Jeremiah 52:7-8 Inner Pursuit

Jeremiah 52:7-8 - A Neville Goddard interpretation

Read Jeremiah 52 in context

Scripture Focus

7Then the city was broken up, and all the men of war fled, and went forth out of the city by night by the way of the gate between the two walls, which was by the king's garden; (now the Chaldeans were by the city round about:) and they went by the way of the plain.
8But the army of the Chaldeans pursued after the king, and overtook Zedekiah in the plains of Jericho; and all his army was scattered from him.
Jeremiah 52:7-8

Biblical Context

The city is broken and the warriors flee by night; Zedekiah is overtaken as the army is scattered.

Neville's Inner Vision

Here the verses become a map of inner life.
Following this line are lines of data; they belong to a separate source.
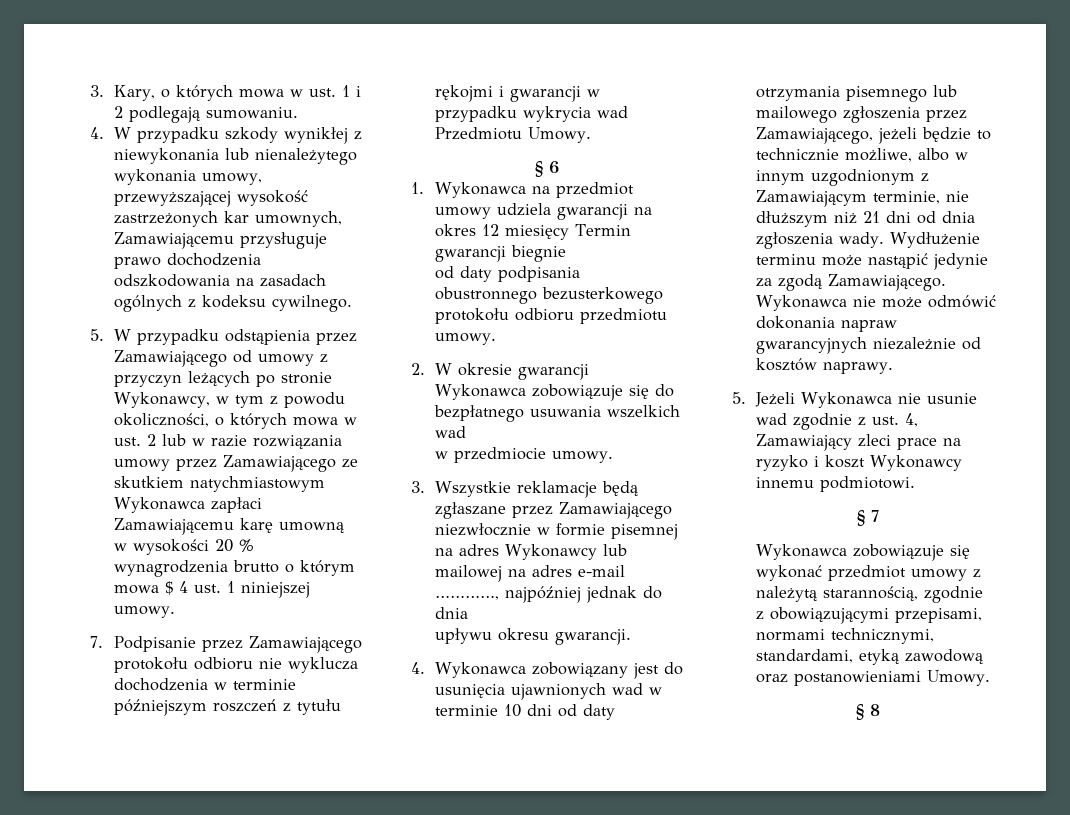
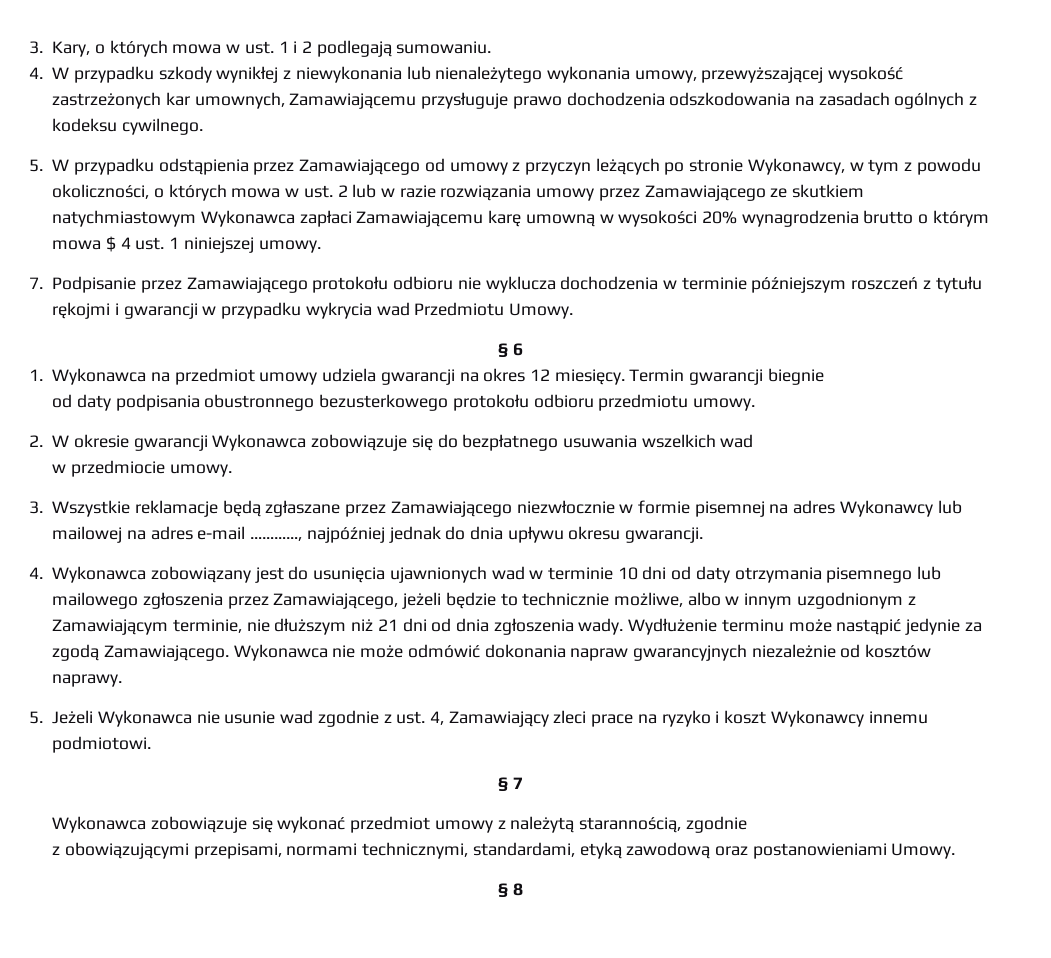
- 5. W przypadku odstąpienia przez Zamawiającego od umowy z przyczyn leżących po stronie Wykonawcy, w tym z powodu okoliczności, o których mowa w ust. 2 lub w razie rozwiązania umowy przez Zamawiającego ze skutkiem natychmiastowym Wykonawca zapłaci Zamawiającemu karę umowną w wysokości 20 % wynagrodzenia brutto o którym mowa $ 4 ust. 1 niniejszej umowy.
+ 5. W przypadku odstąpienia przez Zamawiającego od umowy z przyczyn leżących po stronie Wykonawcy, w tym z powodu okoliczności, o których mowa w ust. 2 lub w razie rozwiązania umowy przez Zamawiającego ze skutkiem natychmiastowym Wykonawca zapłaci Zamawiającemu karę umowną w wysokości 20% wynagrodzenia brutto o którym mowa $ 4 ust. 1 niniejszej umowy.
- 1. Wykonawca na przedmiot umowy udziela gwarancji na okres 12 miesięcy Termin gwarancji biegnie
+ 1. Wykonawca na przedmiot umowy udziela gwarancji na okres 12 miesięcy. Termin gwarancji biegnie
- 3. Wszystkie reklamacje będą zgłaszane przez Zamawiającego niezwłocznie w formie pisemnej na adres Wykonawcy lub mailowej na adres e-mail …………, najpóźniej jednak do dnia
- upływu okresu gwarancji.
+ 3. Wszystkie reklamacje będą zgłaszane przez Zamawiającego niezwłocznie w formie pisemnej na adres Wykonawcy lub mailowej na adres e-mail …………, najpóźniej jednak do dnia upływu okresu gwarancji.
The city represents your mind in crisis; the two walls and the gate by the king's garden are the thresholds of awareness through which imagination passes. When the Chaldeans encircle the city, it is not a historic army but the pressure of beliefs and identifications you have accepted as real. The night flight signifies a habitual attempt to escape an unwanted state by slipping through old doors of perception. Yet in Neville style, the real change is not out there but within: you as I AM witness the scene and choose to revise it by assuming the end. The pursuit of the king reveals how segments of self cling to a separate ruler, but the scattering of the army marks the loosening of those old self images as a new state is held intact in awareness. Practice the inner shift: refuse to narrate another defeat, and dwell in the feeling of the fulfilled desire as already done. When you stand in that inner king's plains, the external events align with your inner state.

Practice This Now

Sit quietly and declare I am the I AM. See the inner city as complete, walk through the gate in imagination, and feel the end as present.